Las metamorfosis: el amor entre Orfeo y Eurídice

  • 30-30
  • Fernando Fabio Sánchez

Laguna /

Al terminar la ceremonia de su boda, la esposa caminó sobre la hierba en compañía de las náyades, feliz y clamorosa, cuando una serpiente la mordió en el tobillo y de inmediato murió. 

Su nombre era Eurídice.

Orfeo, su esposo, llenó el aire de lamentos y tomó una antorcha. Cegado por oscuros vapores, bajó al estigio por la puerta del Ténaro.

Avanzando entre el agua y las imágenes sin sustancia de los muertos enterrados allí, buscó a Proserpina y al señor del reino despreciado de las sombras. 

Pulsando las cuerdas de su lira, cantó:

“Gobernantes del reino subterráneo, a los que temen todos los mortales. 

Deseo expresar una verdad simple: he venido por mi esposa, a quien mordió una serpiente en el talón, robándole la juventud con su veneno.
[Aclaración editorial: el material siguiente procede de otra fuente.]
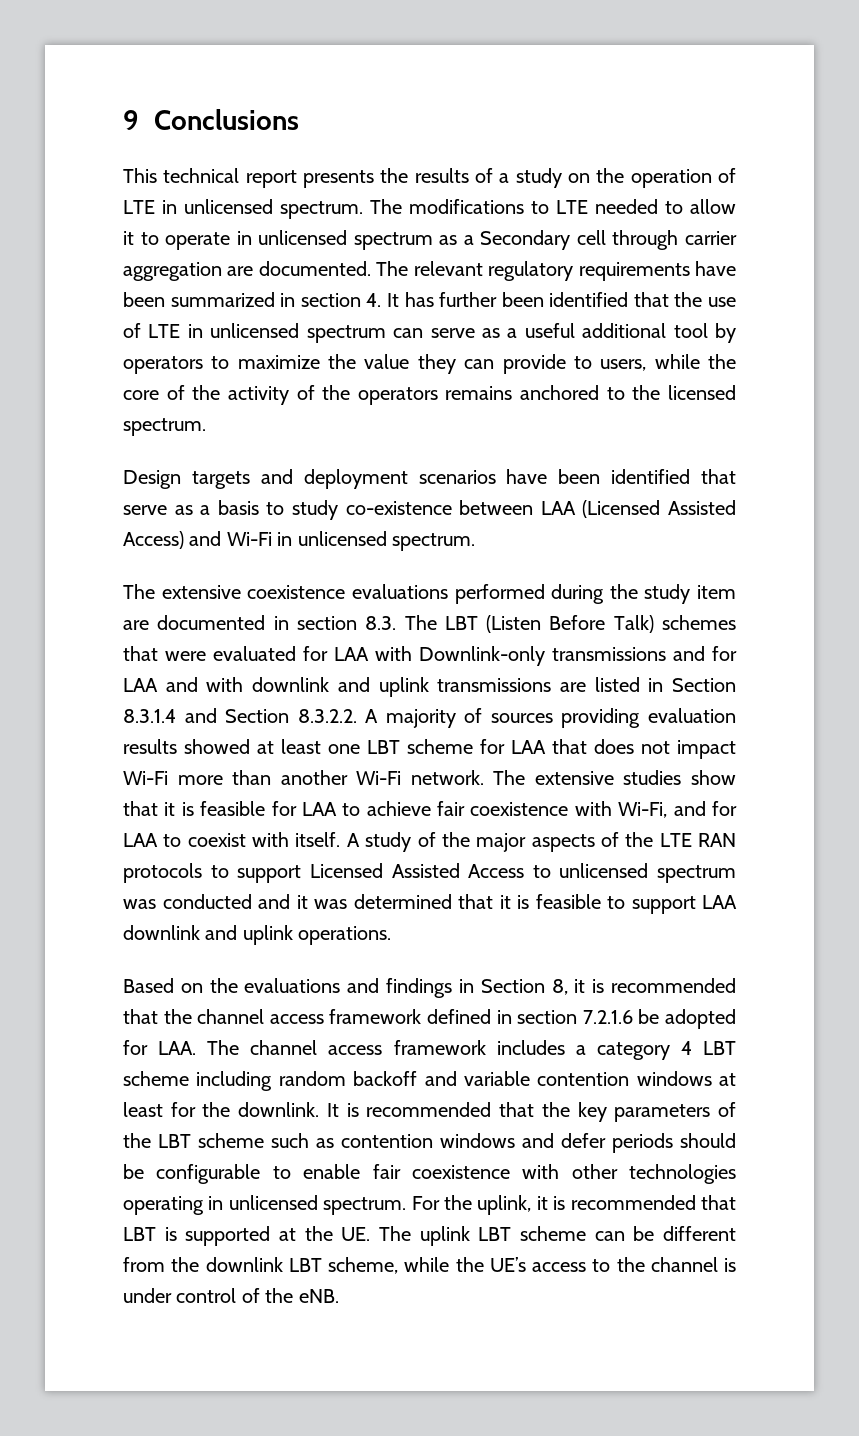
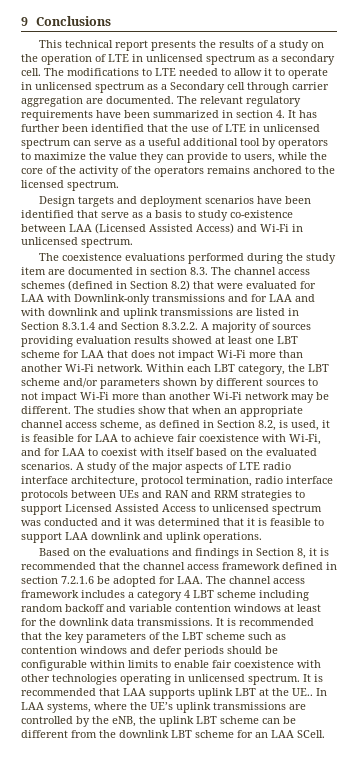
- This technical report presents the results of a study on the operation of LTE in unlicensed spectrum.
+ This technical report presents the results of a study on the operation of LTE in unlicensed spectrum as a secondary cell.
- The extensive coexistence evaluations performed during the study item are documented in section 8.3. The LBT (Listen Before Talk) schemes that were evaluated for LAA with Downlink-only transmissions and for LAA and with downlink and uplink transmissions are listed in Section 8.3.1.4 and Section 8.3.2.2. A majority of sources providing evaluation results showed at least one LBT scheme for LAA that does not impact Wi-Fi more than another Wi-Fi network.
+ The coexistence evaluations performed during the study item are documented in section 8.3. The channel access schemes (defined in Section 8.2) that were evaluated for LAA with Downlink-only transmissions and for LAA and with downlink and uplink transmissions are listed in Section 8.3.1.4 and Section 8.3.2.2. A majority of sources providing evaluation results showed at least one LBT scheme for LAA that does not impact Wi-Fi more than another Wi-Fi network.
- The extensive studies show that it is feasible for LAA to achieve fair coexistence with Wi-Fi, and for LAA to coexist with itself.
+ Within each LBT category, the LBT scheme and/or parameters shown by different sources to not impact Wi-Fi more than another Wi-Fi network may be different. The studies show that when an appropriate channel access scheme, as defined in Section 8.2, is used, it is feasible for LAA to achieve fair coexistence with Wi-Fi, and for LAA to coexist with itself based on the evaluated scenarios.
- A study of the major aspects of the LTE RAN protocols to support Licensed Assisted Access to unlicensed spectrum was conducted and it was determined that it is feasible to support LAA downlink and uplink operations.
+ A study of the major aspects of LTE radio interface architecture, protocol termination, radio interface protocols between UEs and RAN and RRM strategies to support Licensed Assisted Access to unlicensed spectrum was conducted and it was determined that it is feasible to support LAA downlink and uplink operations.
- Based on the evaluations and findings in Section 8, it is recommended that the channel access framework defined in section 7.2.1.6 be adopted for LAA. The channel access framework includes a category 4 LBT scheme including random backoff and variable contention windows at least for the downlink.
+ Based on the evaluations and findings in Section 8, it is recommended that the channel access framework defined in section 7.2.1.6 be adopted for LAA. The channel access framework includes a category 4 LBT scheme including random backoff and variable contention windows at least for the downlink data transmissions.
- It is recommended that the key parameters of the LBT scheme such as contention windows and defer periods should be configurable to enable fair coexistence with other technologies operating in unlicensed spectrum.
+ It is recommended that the key parameters of the LBT scheme such as contention windows and defer periods should be configurable within limits to enable fair coexistence with other technologies operating in unlicensed spectrum.
- For the uplink, it is recommended that LBT is supported at the UE. The uplink LBT scheme can be different from the downlink LBT scheme, while the UE’s access to the channel is under control of the eNB.
+ It is recommended that LAA supports uplink LBT at the UE.. In LAA systems, where the UE’s uplink transmissions are controlled by the eNB, the uplink LBT scheme can be different from the downlink LBT scheme for an LAA SCell.

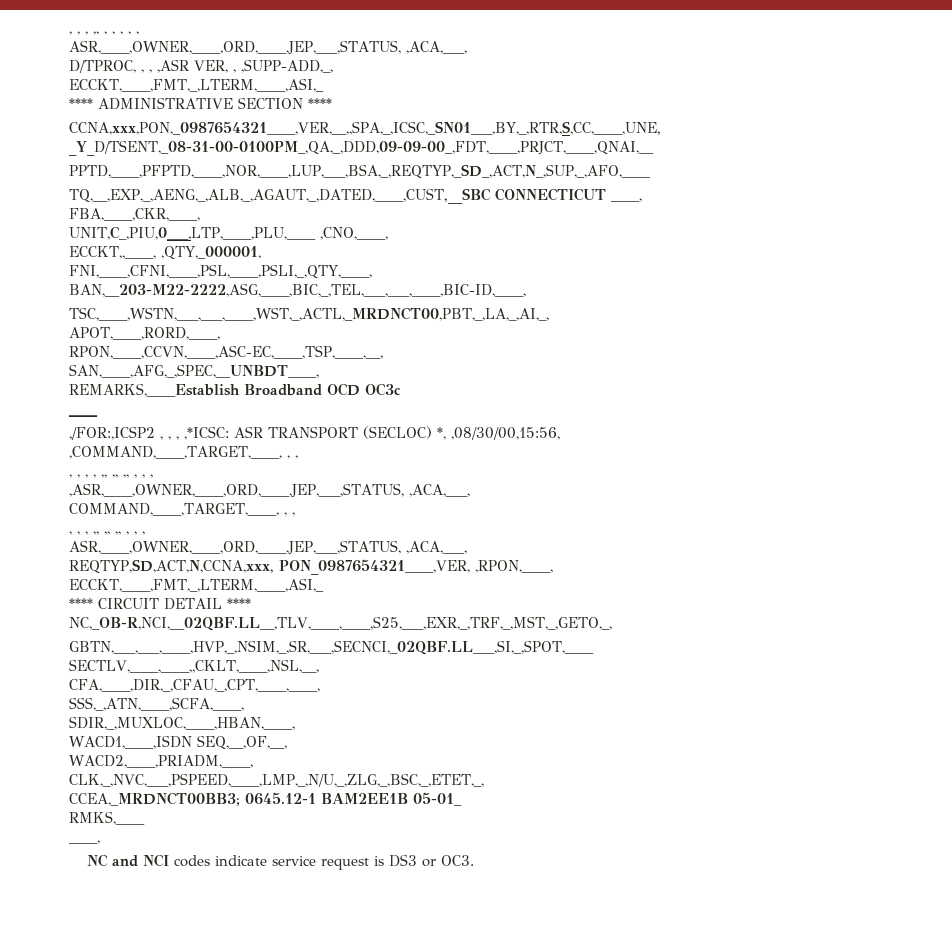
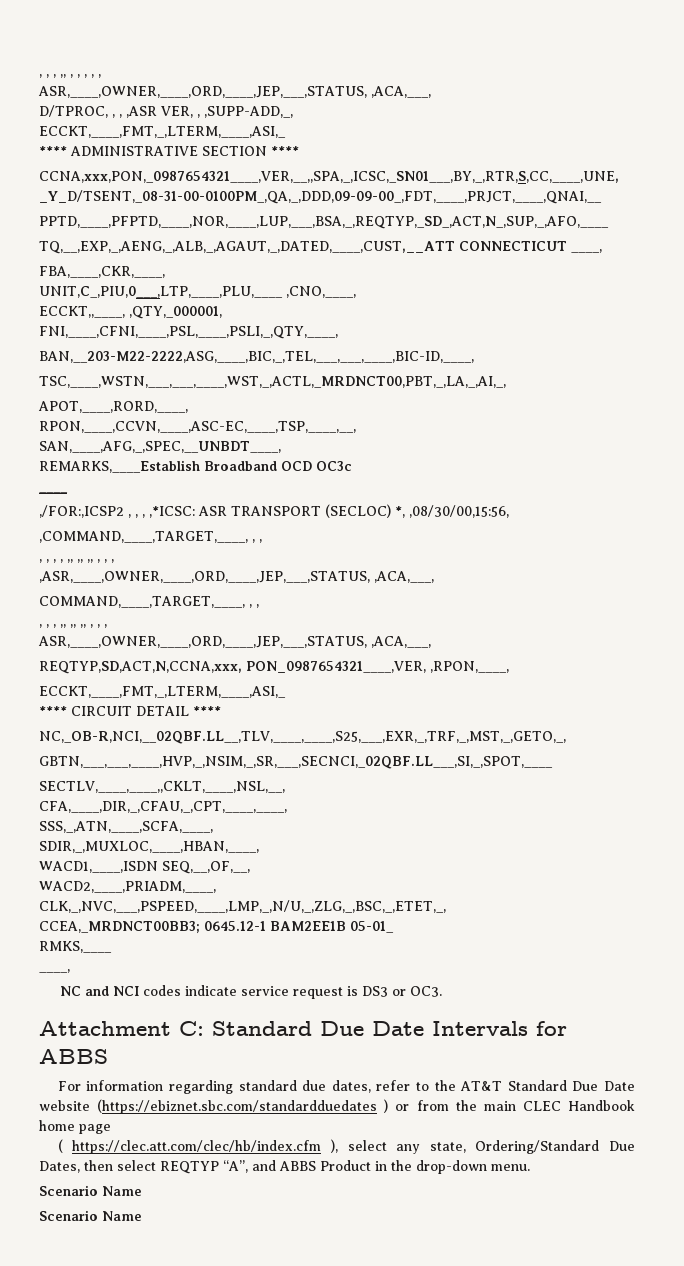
- TQ,__,EXP,_,AENG,_,ALB,_,AGAUT,_,DATED,____,CUST,__SBC CONNECTICUT ____,
+ TQ,__,EXP,_,AENG,_,ALB,_,AGAUT,_,DATED,____,CUST,__ATT CONNECTICUT ____,
+ Attachment C: Standard Due Date Intervals for ABBS
+ For information regarding standard due dates, refer to the AT&T Standard Due Date website (https://ebiznet.sbc.com/standardduedates ) or from the main CLEC Handbook home page
+ ( https://clec.att.com/clec/hb/index.cfm ), select any state, Ordering/Standard Due Dates, then select REQTYP “A”, and ABBS Product in the drop-down menu.
+ Scenario Name
+ Scenario Name

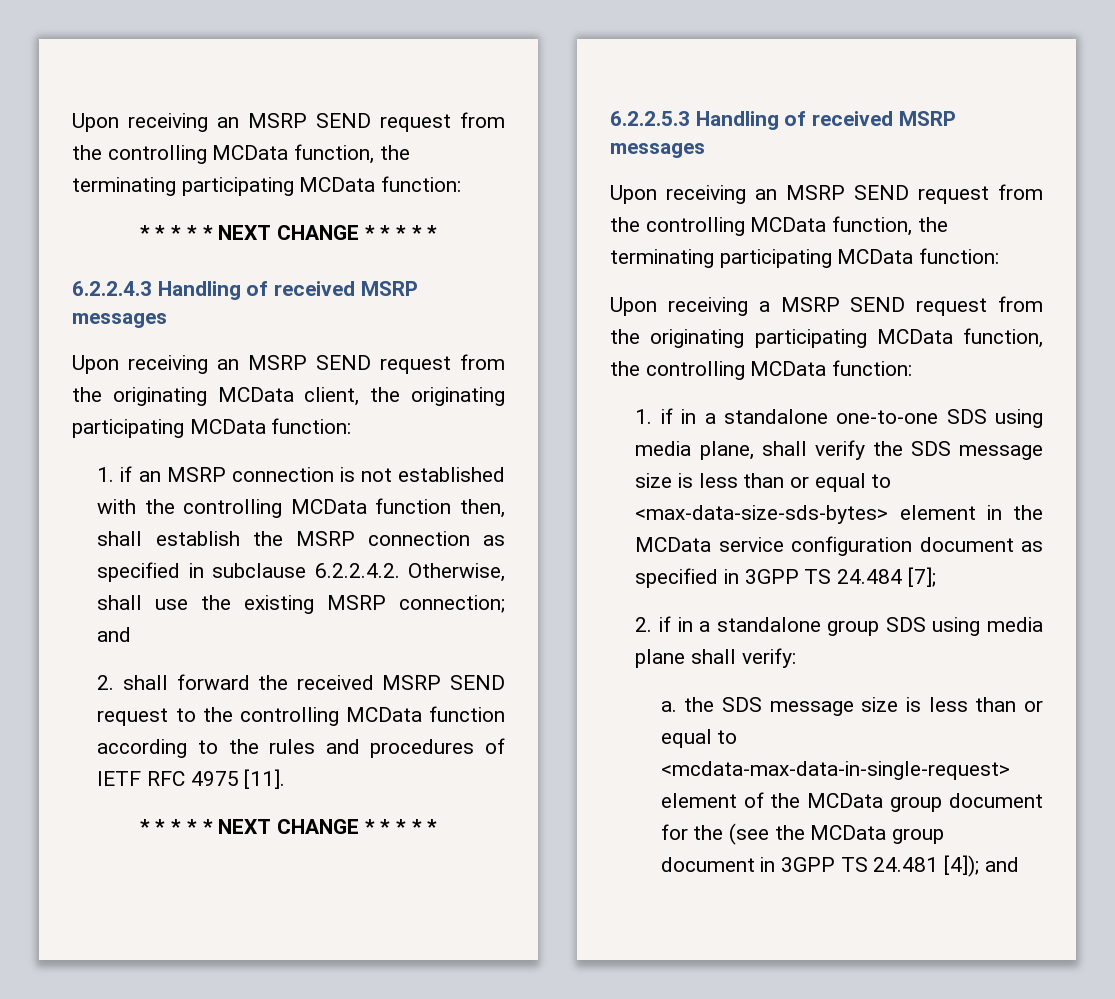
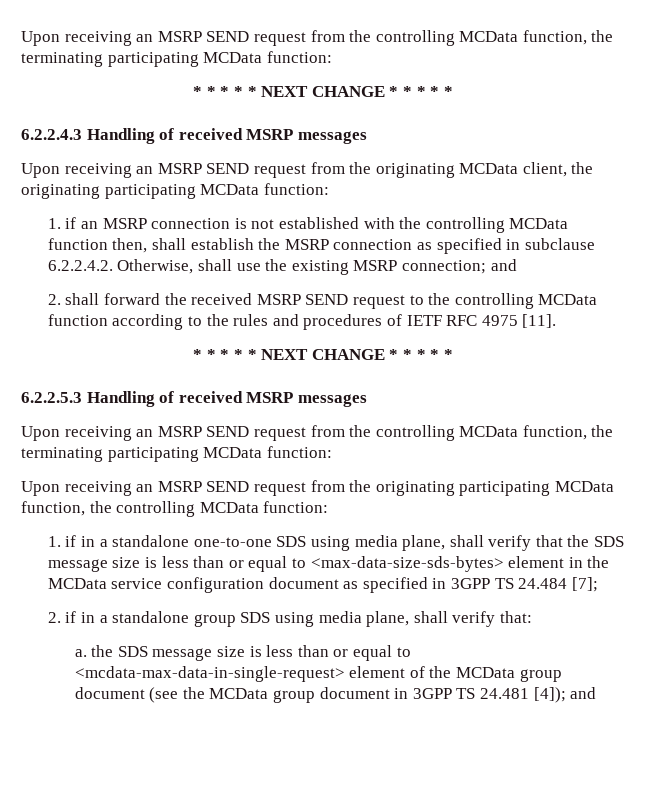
- Upon receiving a MSRP SEND request from the originating participating MCData function, the controlling MCData function:
+ Upon receiving an MSRP SEND request from the originating participating MCData function, the controlling MCData function:
- 1. if in a standalone one-to-one SDS using media plane, shall verify the SDS message size is less than or equal to <max-data-size-sds-bytes> element in the MCData service configuration document as specified in 3GPP TS 24.484 [7];
+ 1. if in a standalone one-to-one SDS using media plane, shall verify that the SDS message size is less than or equal to <max-data-size-sds-bytes> element in the MCData service configuration document as specified in 3GPP TS 24.484 [7];
- 2. if in a standalone group SDS using media plane shall verify:
+ 2. if in a standalone group SDS using media plane, shall verify that:
- a. the SDS message size is less than or equal to <mcdata-max-data-in-single-request> element of the MCData group document for the (see the MCData group document in 3GPP TS 24.481 [4]); and
+ a. the SDS message size is less than or equal to <mcdata-max-data-in-single-request> element of the MCData group document (see the MCData group document in 3GPP TS 24.481 [4]); and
”Les suplico que rehagan el destino interrumpido de mi amada Eurídice. Ya sé que les debemos todo y que, tarde o temprano, les rendiremos cuentas aquí, en nuestro último hogar. 

Ella volverá a ustedes cuando viva su porción de años naturalmente.

”Les ruego que restituyan su vida como un préstamo. Si niegan esta petición, no volveré a la superficie. Me quedaré aquí para que sea suya la muerte de los dos”.

Entonces las viejas sombras sin sangre empezaron a llorar. Tántalo no buscó agua para beber; la rueda de Oxión quedó inmóvil. 

Las aves dejaron de rasgar el hígado de Ticio y las Belides pusieron las urnas en el suelo. Incluso Sísifo se postró en su piedra. 

Las Furias, conmovidas por el canto de Orfeo, mojaron con lágrimas sus mejillas por primera vez.

Así, ni Proserpina ni el señor de la oscuridad fueron capaces de negar la petición.

De modo que llamaron a Eurídice, quien desde las sombras recién llegadas caminó hacia los dos, lentamente, cojeando por la herida en el talón.

Orfeo la recibió, aunque le dieron una advertencia: “No vuelvas la cabeza hasta salir del Valle del Averno o perderás esta única oportunidad”.

El camino era escabroso, amenazado de un silencio atronador: una cuesta inclinada, una pendiente oscura envuelta en una niebla densa.

Se acercaban al borde superior, muy cerca de la superficie, cuando el amante, temeroso por su esposa y ansioso de verla, tornó la mirada hacia atrás. 

Entonces Eurídice cayó de inmediato, extendiendo los brazos para sujetar a Orfeo o para que él pudiera sujetarla. 

Pero cayó presa del terror cuando sus manos no asieron más que el aire.

Muerta una vez más, no expresó ningún reproche, pues su esposo solo la había amado.

Pronunció su último adiós, que él apenas escuchó, y se hundió en el remolino, volviendo para siempre al reino de las sombras.

*Traducción y selección personal de “Metamorphoses”: Ovidio (Hackett; trad. Stanley Lombardo).